Lose-shift responding in an operant task was recently shown to be abolished by lesions of the sensorimotor striatum in rats (Skelin et al., 2014), which is unexpected because this striatal region has been predominantly associated with the gradual formation of habits that are relatively insensitive to changes in reinforcement value as revealed by devaluation procedures and maze navigation (Yin et al., 2004; Pennartz et al., 2009). Here we reveal several new dissociated properties of lose-shift and win-stay response strategies, which can account for some apparent discrepancies in findings from distinct testing paradigms. In particular, we show that the temporal dependence of choice on previous reinforcement can present a significant confound pertinent to an array of behavioral tests and can account for the involvement of the dorsolateral striatum in the present task but not in devaluation.
A total of 115 male Long-Evans rats (Charles River, Saint-Constant, QC, Canada, except as noted below) were used in the experiments presented here. The correlation and temporal dependence of lose-shift and win-stay responding were determined from all animals that met the performance criterion (n = 98; see below); these data were collected over 14 months by four different experimenters in five distinct cohorts. The subject information (number of subjects, age at time of first testing) are as follows: n = 17, 88 d; n = 19, 110 d; n = 16, 100 d; n = 46, 99 d; and n = 17, 126 d. One of these cohorts (n = 19) was additionally used for the barrier experiment described below (Fig. 3). A different cohort (n = 17), which was born in-house, was used to study task acquisition (Fig. 5). The protocol for the behavioral task and the testing apparatus used was the same for each experiment. All animals weighed 350–600 g at the time of testing and were pair-housed in standard clear plastic cages in a vivarium with a 12-h light/dark cycle (lights off at 7:30 p.m.). The animals were allowed to habituate in the facility and were handled for at least 2 min/d for 1 week before training. Behavioral training and testing were conducted during the light phase (between 8:30 a.m. and 6:00 p.m.). The animals were restricted to 1 h of water access per day in individual cages and had ad libitum access to water on weekends; body weight was maintained at >85% of pretesting weight. All animal procedures were performed in accordance with the authors’ university animal care committee’s regulations.

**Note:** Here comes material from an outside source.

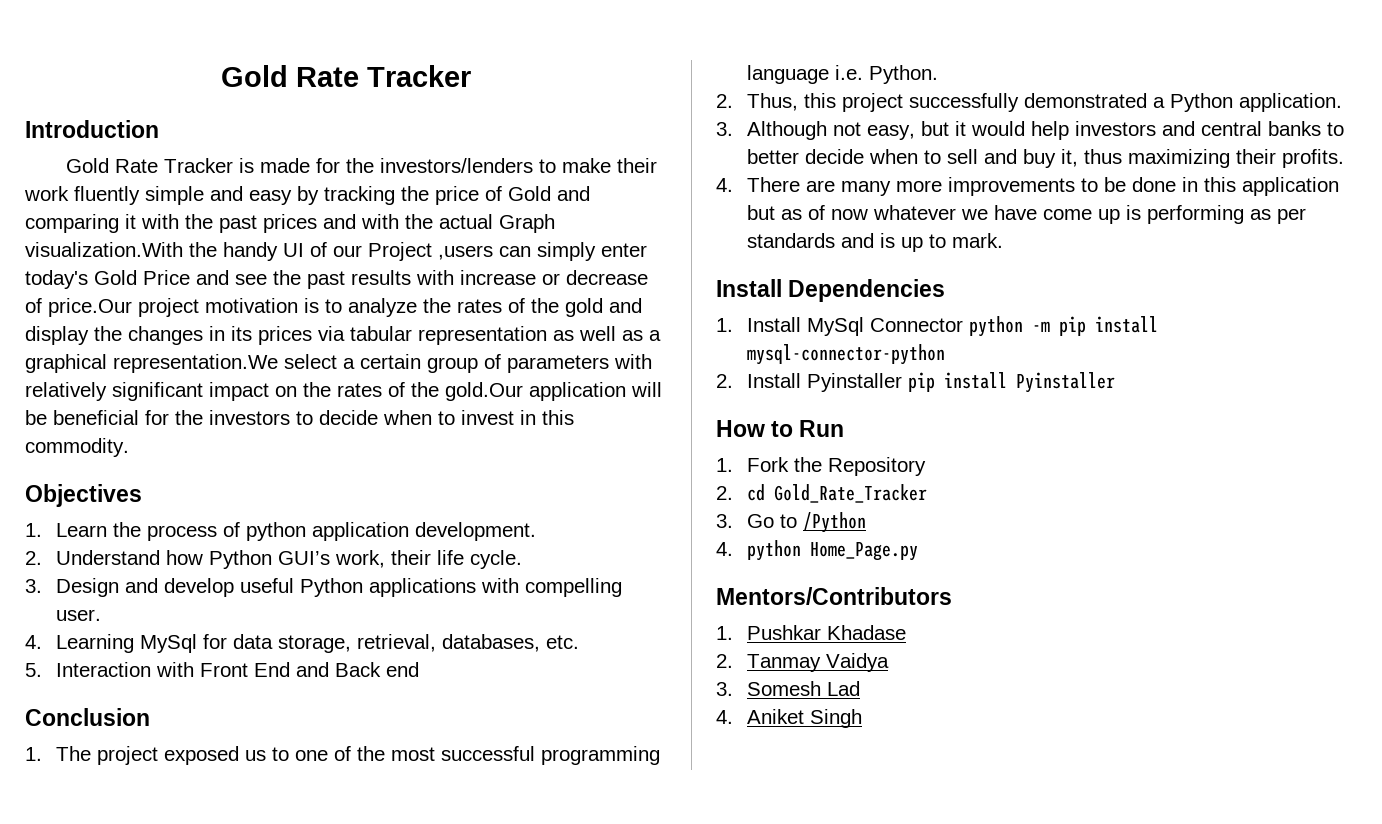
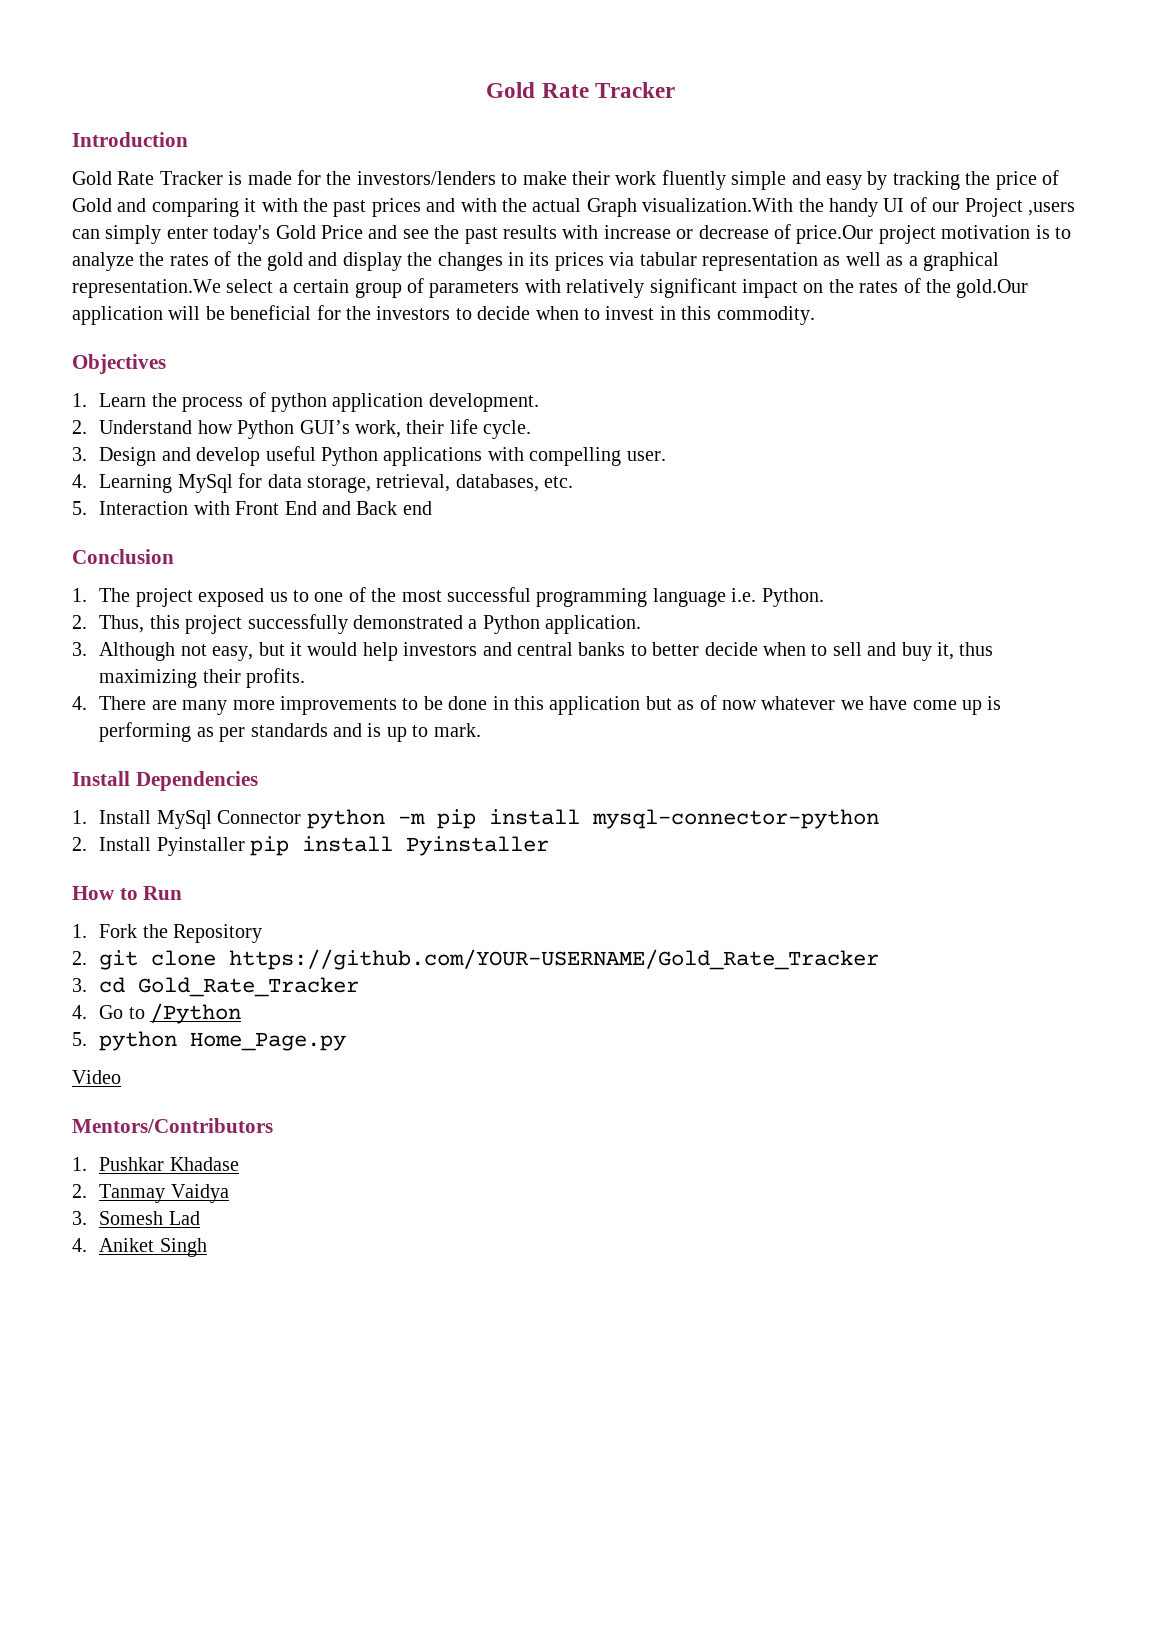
(733, 493) none -> [99,949,880,970] [72,978,87,992] git clone https://github.com/YOUR-USERNAME/Gold_Rate_Tracker // 3.
[716,514,733,528] 3. -> [72,1005,87,1019] 4.
[716,542,733,556] 4. -> [72,1032,87,1046] 5.
(918, 551) none -> [72,1070,121,1084] // Video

Behavioral training and testing took place in one of six identical custom-built aluminum boxes (26 × 26 cm). Each box contained two panel lights and two liquid delivery feeders on either side of a central nose-poke port (Fig. 1A). Infrared emitters and sensors in the feeders and central port detected animal entry. After illumination of the panel lights, a rat poked its snout into the central port to initiate a trial, and then responded by locomoting to one of the two feeders. Each feeder was equipped with an optical beam break system in the feeder to detect licking. The beam was conducted to the indentation in the feeder where the liquid reward was delivered via a pair of plastic optical fibers, and rapid changes in transmitted light intensity were detected with an industrial red/infrared (680-nm) emitter/sensor unit designed for detecting rapid interruptions in transmission while self-adjusting the emitted light power to counteract slow changes (Banner Engineering, Minneapolis, MN, model D12DAB6FP). This system sometimes registered the entry of liquid into the feeder, and could sometimes count a break as two events (the on and the off phases) because of the self-adjusting feature. The number of detected licks may therefore be biased. These biases are invariant over time, and we randomized the assignment of subjects to testing boxes each session; the biases therefore do not present significant obstacles for interpreting the relative changes in licking behavior. A 13-cm-long aluminum barrier orthogonal to the wall separated each feeder from the central port. This added a choice cost and reduced choice bias originating from body orientation. A longer 20-cm barrier was used in some sessions to increase the intertrial interval (ITI) between reward feeder exit and the subsequent nose-poke to begin the next trial. Control of the behavioral task was automated with a microcontroller (Arduino Mega) receiving commands via serial communication from custom software on a host computer. The hardware connections from the microcontroller to the sensors, valves, and lights were made via optically isolated solid-state relays (Crydom, IDC5, ODC5). We attempted to reduce acoustic startle from sounds outside of the testing chamber by presenting constant background audio stimuli (local radio station).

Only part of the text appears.